Software Integrity

 

What is cross-site request forgery (CSRF)?

Cross-site request forgery (CSRF) is an attack in which a malicious web site, email, blog, instant message, or other program makes the victim’s web browser perform a function without the victim’s initial knowledge, on a trusted site where the user is currently authenticated.

Cross-site request forgery or CSRF attacks are also sometimes known as “confused deputy” or “one-click” attacks. Basically, these attacks take advantage of the target site’s trust of requests from its authenticated users. They specifically target state-changing requests, not theft of data.

For a CSRF to be successful, the user must be authenticated on the target site. The attack function must also be a function of the target site—for example, a fund transfer on a bank site, or a purchase on an e-commerce site.

Why is cross-site request forgery dangerous?

If the victim is a normal user, a successful CSRF attack can force the user to perform state-changing requests like transferring funds, changing their email address, and so forth. If the victim has an administrative account, CSRF can compromise the entire web application.

What it looks like.

Jayne plans to use her bank’s website to transfer $500 to her son Mal’s checking account at college. What she doesn’t realize is that her bank’s website is not secure. Leland does, and is ready to exploit that vulnerability and make Jayne unknowingly transfer money to HIS account.
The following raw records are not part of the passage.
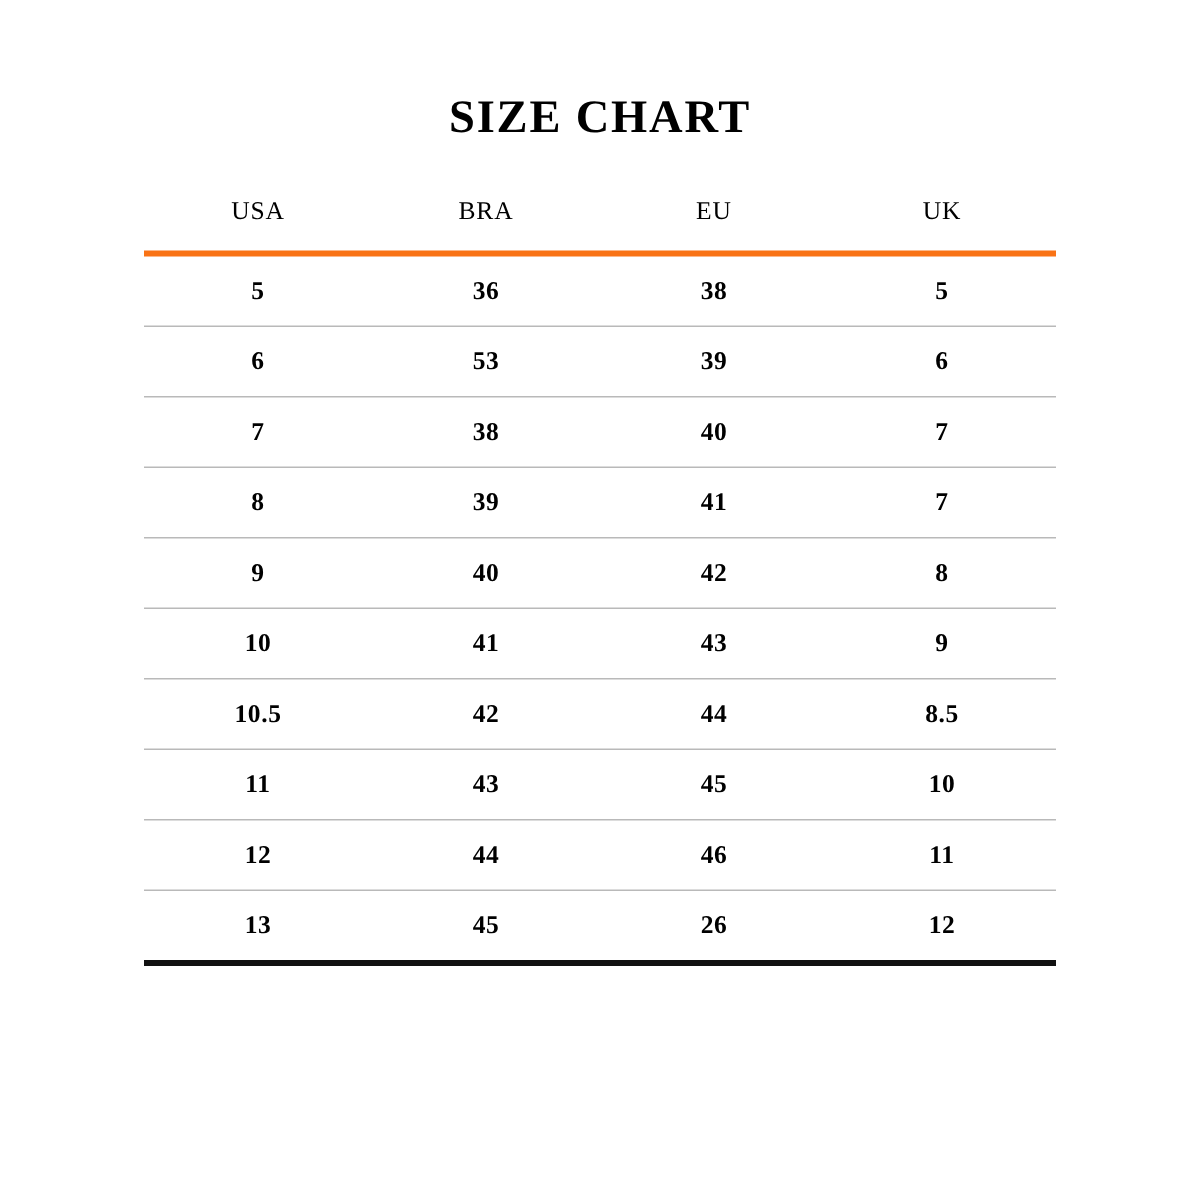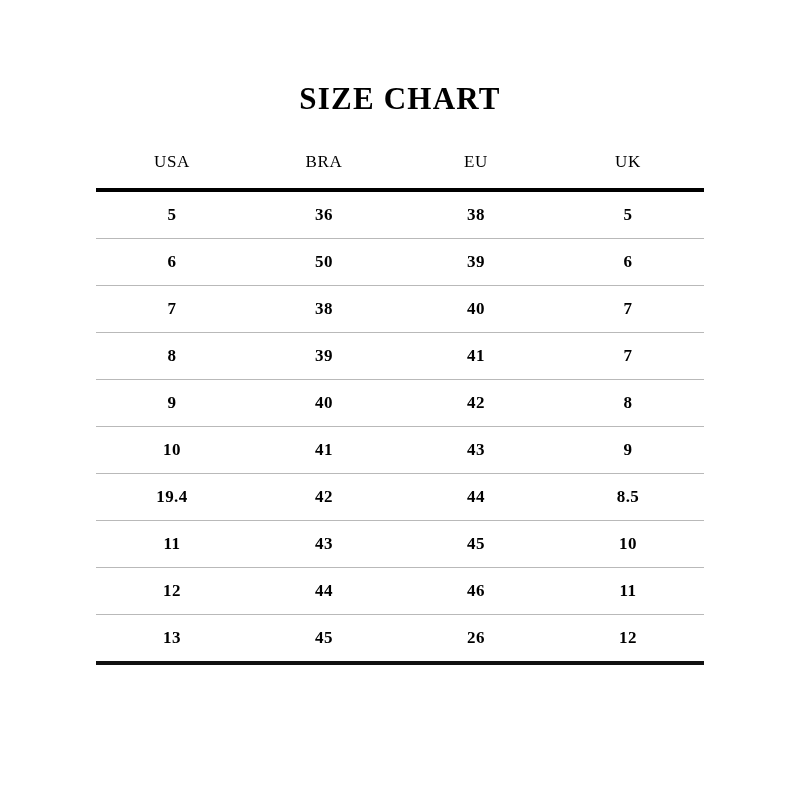--- a/index.html
+++ b/index.html
@@ -19,7 +19,6 @@
     height: 744px;
     position: relative;
     box-sizing: border-box;
-    margin-top: 21px;
   }
   .chart-title {
     text-align: center;

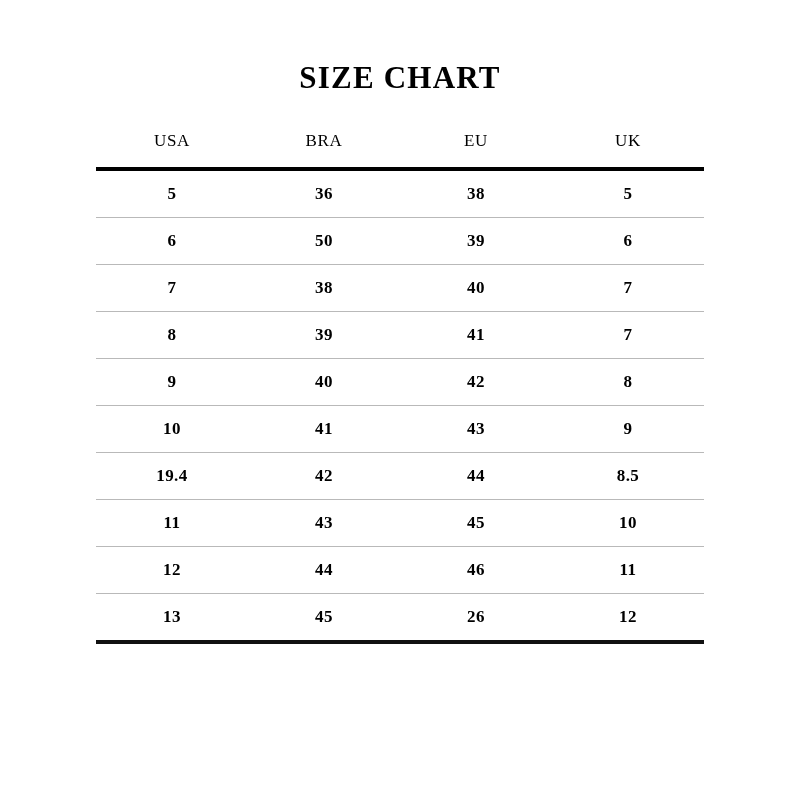--- a/index.html
+++ b/index.html
@@ -48,7 +48,7 @@
     letter-spacing: 0.6px;
   }
   table.size-table thead tr {
-    border-bottom: 4px solid #000000;
+    border-bottom: 4px solid #f97316;
   }
   table.size-table td {
     font-weight: bold;

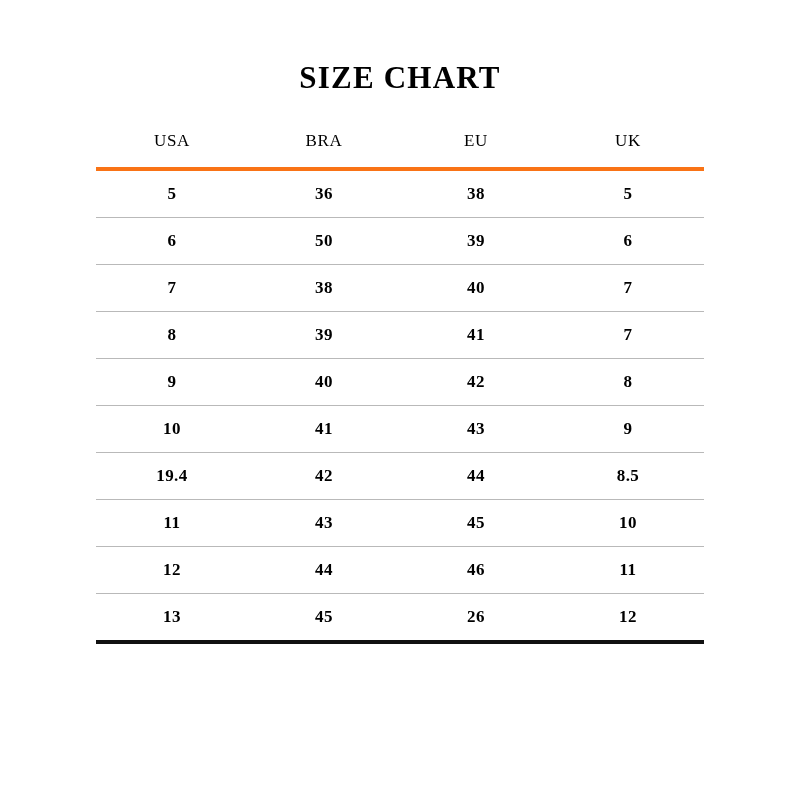--- a/index.html
+++ b/index.html
@@ -93,7 +93,7 @@
         </tr>
         <tr>
           <td class="col-usa">6</td>
-          <td class="col-bra">50</td>
+          <td class="col-bra">53</td>
           <td class="col-eu">39</td>
           <td class="col-uk">6</td>
         </tr>

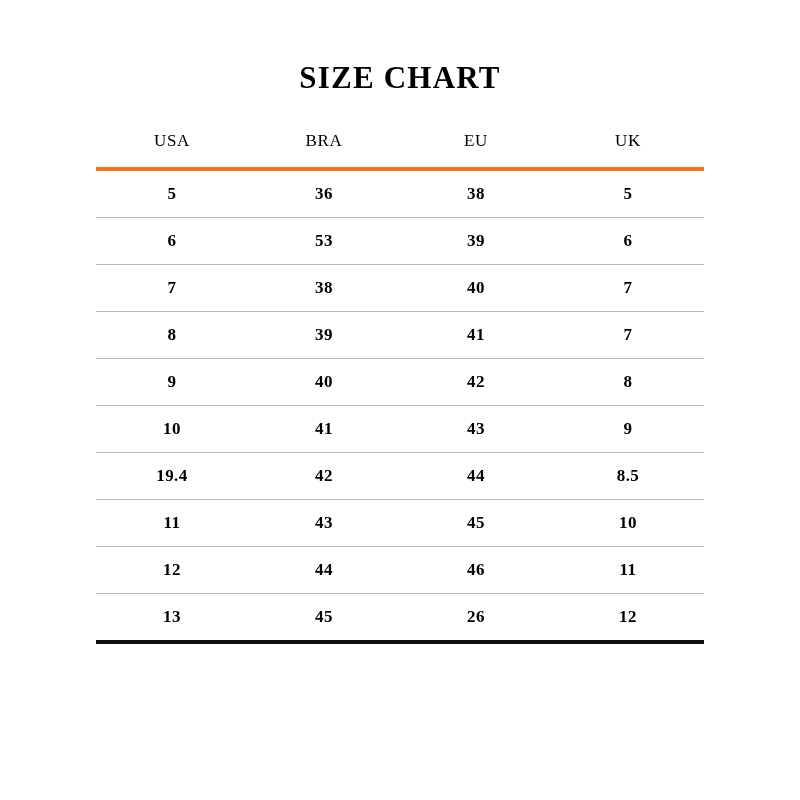--- a/index.html
+++ b/index.html
@@ -122,7 +122,7 @@
           <td class="col-uk">9</td>
         </tr>
         <tr>
-          <td class="col-usa">19.4</td>
+          <td class="col-usa">10.5</td>
           <td class="col-bra">42</td>
           <td class="col-eu">44</td>
           <td class="col-uk">8.5</td>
To do this, Leland builds an exploit URL that takes Jayne’s original transfer request…

GET http://citybank.com/transfer.do?acct=MAL&amount=100

…and alters it to transfer the money to Leland’s account… and to increase the amount of the transfer.
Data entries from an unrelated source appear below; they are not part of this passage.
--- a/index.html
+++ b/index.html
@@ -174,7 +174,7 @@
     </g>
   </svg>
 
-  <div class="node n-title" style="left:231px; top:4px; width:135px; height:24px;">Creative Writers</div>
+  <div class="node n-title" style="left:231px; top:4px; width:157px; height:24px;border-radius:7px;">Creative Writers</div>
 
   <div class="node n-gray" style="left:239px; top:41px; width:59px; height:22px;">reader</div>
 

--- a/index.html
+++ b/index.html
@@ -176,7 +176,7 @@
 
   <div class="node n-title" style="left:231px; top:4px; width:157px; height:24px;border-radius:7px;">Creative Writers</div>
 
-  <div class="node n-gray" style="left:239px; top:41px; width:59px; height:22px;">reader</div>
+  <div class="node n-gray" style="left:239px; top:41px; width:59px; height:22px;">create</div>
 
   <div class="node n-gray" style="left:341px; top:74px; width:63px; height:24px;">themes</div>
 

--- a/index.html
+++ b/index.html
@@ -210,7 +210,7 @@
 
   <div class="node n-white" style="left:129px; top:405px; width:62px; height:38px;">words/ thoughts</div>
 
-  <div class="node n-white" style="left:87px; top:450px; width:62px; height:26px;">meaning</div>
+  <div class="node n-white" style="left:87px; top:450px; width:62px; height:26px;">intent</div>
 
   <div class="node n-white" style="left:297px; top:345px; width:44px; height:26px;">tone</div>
http://citybank.com/transfer.do?acct=BOB&amount=100000

Leland then plants the exploit URL in an email to Jayne. When Jayne clicks the link, the money is then transferred to Leland’s account, without Jayne’s knowledge.

How to fix it.

There are some basic defense strategies for preventing cross-site request forgery.

Dynamic security token

The most common solution is to generate and store a dynamic security token on the server and include it on every page that generates a request. The token submitted by the page is compared to the token stored on the server.  If the tokens match, the request is executed. If not, the request is rejected and an error message is displayed. This token provides the piece of information that an attacker cannot guess, since it changes with every request or every session. Tokens are most often stored in a hidden form field. That option works if the token is generated per session, per page, or per form. It is then automatically passed to the server with each request.

CAPTCHA.

A challenge-response test that requires the user to “prove they are human,” usually by identifying a series of letters or numbers that have been visually altered to make them unreadable to a computer.

Re-authentication.

Having your user re-enter their user name and password again.

Share secret.

Requiring your user to enter a PIN number.